EXTENSION:  The poem says "every life needs a hidden place."  Do you think this is true?  If you had a green trunk like the grandmother's, what would you store in it?  On a white sheet of paper, draw the green trunk.  Draw your personal treasures in the trunk or around the trunk.  Display your drawings on the wall around a copy of the poem.  Do you know anyone who has a special trunk like grandmother's?
 
 
 
 
POETRY BOOK REVIEW:  A BOOK OF POETRY FOR CHILDREN/YA BY A POET OF COLOR PUBLISHED SINCE 1995
 
Night Garden:  Poems from the World of Dreams by Janet Wong, Simon and Schuster, 2000
 
     Night Garden:  Poems from the World of Dreams by Janet Wong is a collection of fifteen poems for children ages seven to ten.  The poems are created from dreams of the poet and her friends, and some of the titles of the poems touch upon familiar dream subjects such as "Falling," "Flying," "Nightmare," and "Talking in Her Sleep."  Wong even features the dreams of her pet in "Dog Dreams." 
     The illustrations are by Julie Paschkis and are even more striking than the poetry itself.  The artwork is almost like wallpaper in that each page has heavily repeated patterns.  The colors are monochromatic in the background on the pages and each poem features one full color picture in the center of the the wallpaper like background.  The repeated patterns create a textured effect which is very unique looking. 
     The poem "Gently Down the Stream" is about swimming in your dreams.  The poem is sixteen lines arranged in couplets.  Some of the end rhymes are pure such as "free" and "me and "troubles" and "bubbles," but other words are only close to being true rhymes.  Examples of this are "glass" and "path" and "lean" and "stream."  Wong uses alliteration in the words "water" and "washing," "fast" and "fish," and "long" and "lean."  She incorporates repetition by repeating the word "swimming" four times in the poem.  The poet creates a swishing effect of water with lots of "s" words and words containing digraph "sh."  Fifteen words in this relatively short poem contain either the letter "s" or the digraph "sh."
     "Dog Dreams" is a darling poem about a dog dreaming as he sleeps with kicking feet, "twitches," "growls," "whimpers," "snarls," and "yelps."  In the poem, we meet the dog as he is actively dreaming until he yelps and awakens himself.  Then his master takes him out to "let him sniff the trees, let him walk, chase the breeze."  The poem has nature imagery with the trees, breeze, air, and night being mentioned.  Any dog owner would certainly recognize and appreciate this scene described by Wong in the form of a poem.
     "Nightmare" is a poem that tries to scare the reader about watching scary "things you see on TV."  Wong uses words and phrases to create scary imagery such as "afraid," "scary," "cold dark room," "quiet of the night," "things will spring into your dreams," "frightful scare," and "true nightmare."  She also uses repetition to further her cause with lines like "will follow you" "will follow you" and "down the hall to your cold dark room" which is also repeated twice.  She goes for your jugular when she describes nightmares as "a news-at-seven true nightmare" which can conjure up all kinds of thoughts of real-life scary things.

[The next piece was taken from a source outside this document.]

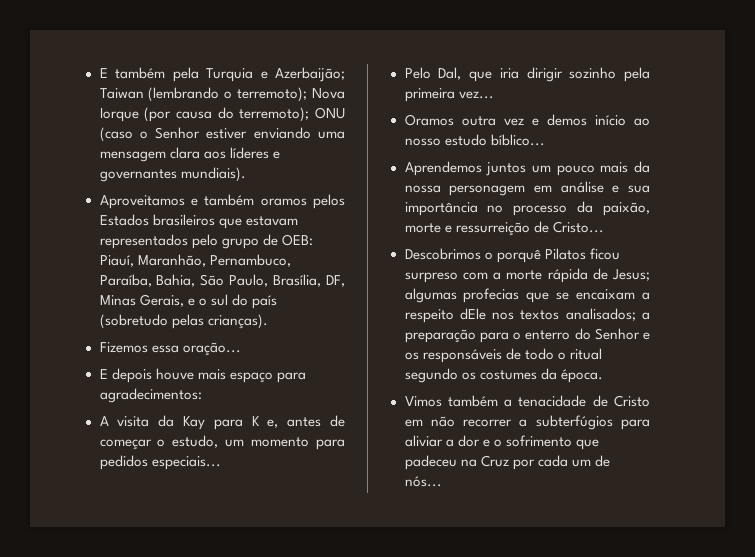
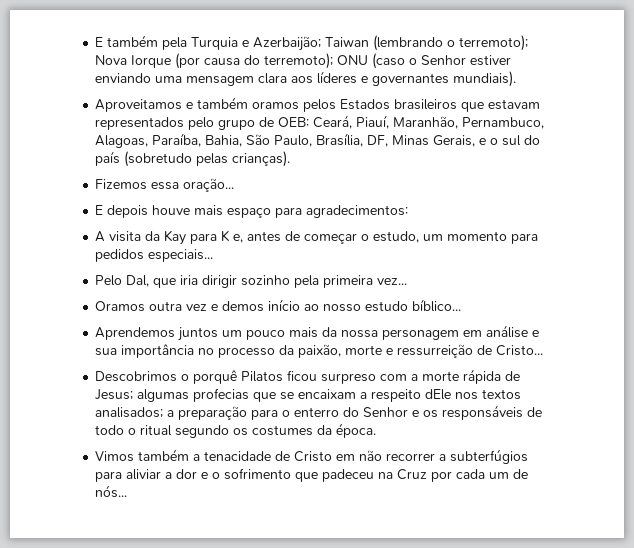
- Aproveitamos e também oramos pelos Estados brasileiros que estavam representados pelo grupo de OEB: Piauí, Maranhão, Pernambuco, Paraíba, Bahia, São Paulo, Brasília, DF, Minas Gerais, e o sul do país (sobretudo pelas crianças).
+ Aproveitamos e também oramos pelos Estados brasileiros que estavam representados pelo grupo de OEB: Ceará, Piauí, Maranhão, Pernambuco, Alagoas, Paraíba, Bahia, São Paulo, Brasília, DF, Minas Gerais, e o sul do país (sobretudo pelas crianças).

     Like her poetry book Good Luck Gold, Wong also includes one poem that features aspects of her Asian culture.  The poem "Turnip Cake" describes this Asian food and includes a few Asian words too.
     Although I did not like this book as much as I liked Good Luck Gold, the poems "grow on you" the more you read them and it includes stunning artwork which was nonexistant in Good Luck Gold.  This book is worth a look.